B. Regional TB Training and Medical Consultation Centers

(1) Additional supporting documentation: As part of the annual TB Cooperative Agreement progress report (in a separate section), the grantee will be required to provide additional RTMCC supporting documentation in the following areas:

(a) List of regional training courses and medical consultation provided during the year.

(b) Evaluation data—Reports should include measuring appropriate process indicators (e.g., trainee demographics, quality of training, distribution of products, Web use), immediate training outcomes (e.g., changes in knowledge, attitudes, and skills) and where possible, long-range impact (e.g., changes in provider practice behavior, changes in service delivery).

(c) Resource allocation—amount of human resource time (percent) and dollar expenditure for training, education, and medical and technical consultation activity should be provided. In addition, resource allocation for printing, travel, consultation services, and supplies should be provided.
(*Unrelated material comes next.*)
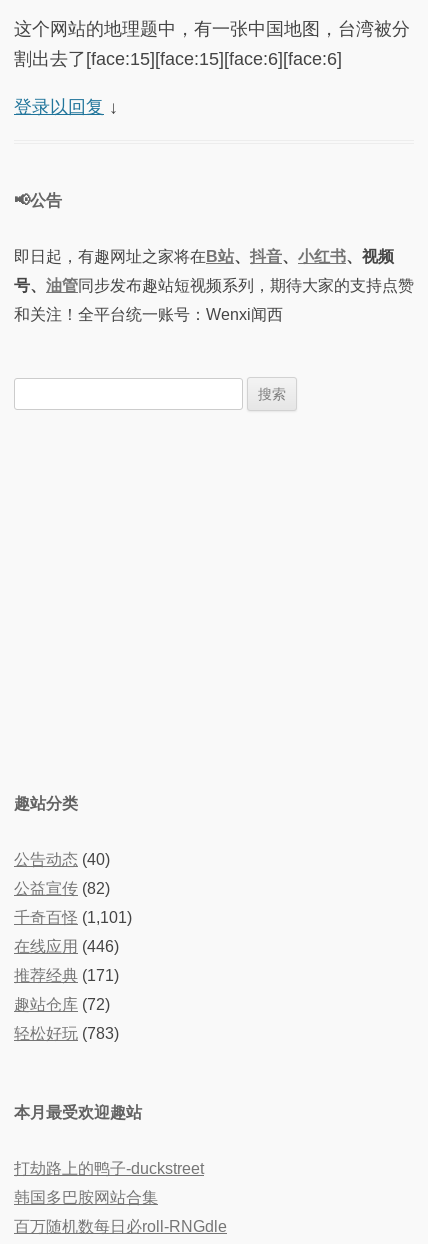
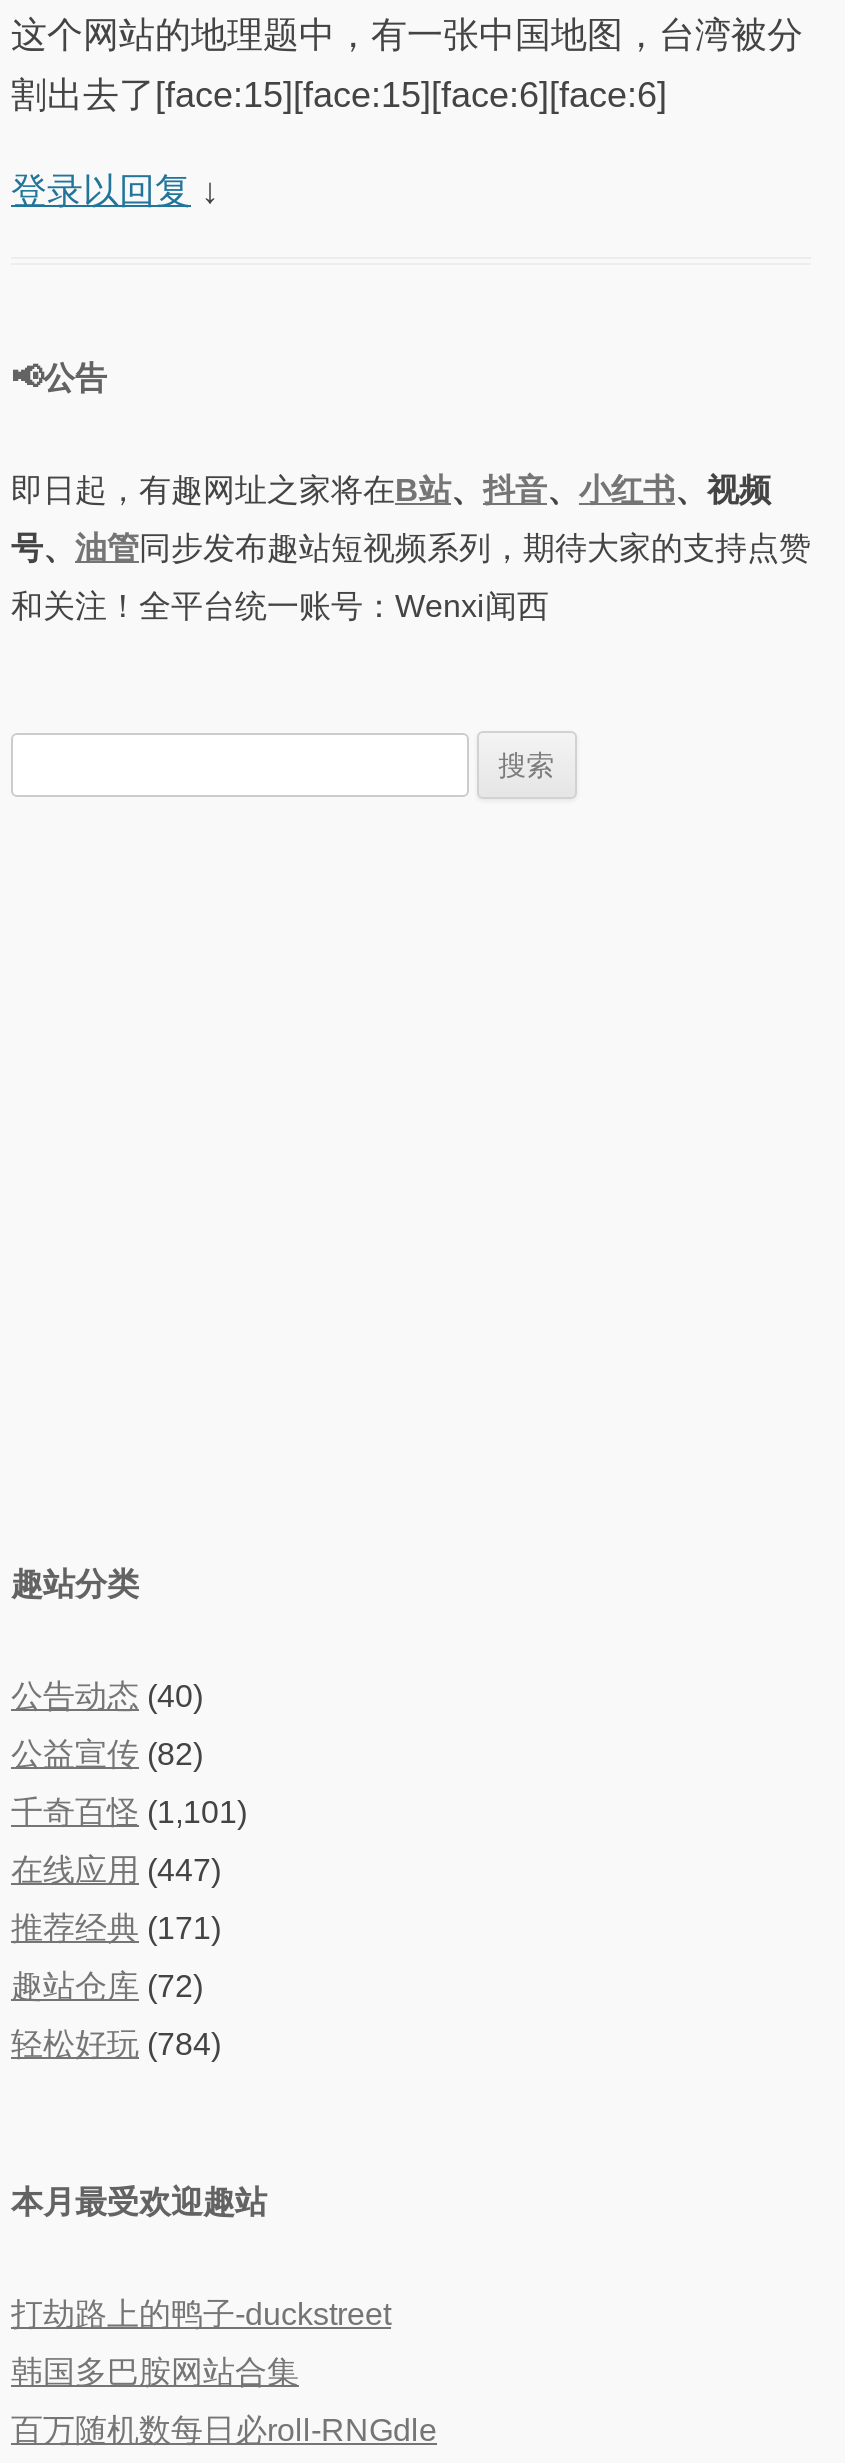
[14,938,119,955] 在线应用(446) -> [11,1853,221,1887] 在线应用(447)
[14,1025,119,1042] 轻松好玩(783) -> [11,2027,221,2061] 轻松好玩(784)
Breakdown of each RTMCC employee's percent effort on varied RTMCC activities.

(d) Summary of product distribution (including Web trends for Web-based products) and other evaluation data.

(e) Status of stated objectives.

(f) Strategies for marketing training, educational materials, and medical consultation services.

(g) Status of regional needs assessment for training and education and medical consultation including timelines for implementation of plans.

(h) Results of evaluations conducted on center activities.

(i) Listing of RTMCC activities not funded by CDC, and RTMCC employee efforts on such activities.

(2) Annual Progress Report: Refer to the Annual Progress Report section above, for reporting requirements.

(3) Interim Progress Report/Non-Competing Continuation Application: Refer to the Interim Progress Report/Non-Competing Continuation Application section above, for reporting requirements.

C. TB Public Health Laboratory

(1) Annual Progress Report: Refer to the Annual Progress Report section above, for reporting requirements.

(2) Interim Progress Report/Non-Competing Continuation Application: Refer to the Interim Progress Report/Non-Competing Continuation Application section above, for reporting requirements.

VII. Agency Contacts

For general questions about this announcement, contact:

Technical Information Management Section, CDC Procurement and Grants Office, 2920 Brandywine Road, Atlanta, GA 30341. Telephone: 770-488-2700.

For program technical assistance, contact: Zachary Taylor, MD, MS, Project Officer, Division of Tuberculosis Elimination, Centers for Disease Control and Prevention, 1600 Clifton Rd., NE., Atlanta, GA 30333. Telephone: 404-639-8126, e-mail: ZTaylor@cdc.gov.

For financial, grants management, or budget assistance, contact: Jesse Robertson, Grants Management Specialist, CDC Procurement and Grants Office, 2920 Brandywine Road, Atlanta, GA 30341. Telephone: 770-488-2747, e-mail: JRobertson@cdc.gov.

Start Signature

Dated: May 21, 2004.

William P. Nichols,

Acting Director, Procurement and Grants Office, Centers for Disease Control and Prevention.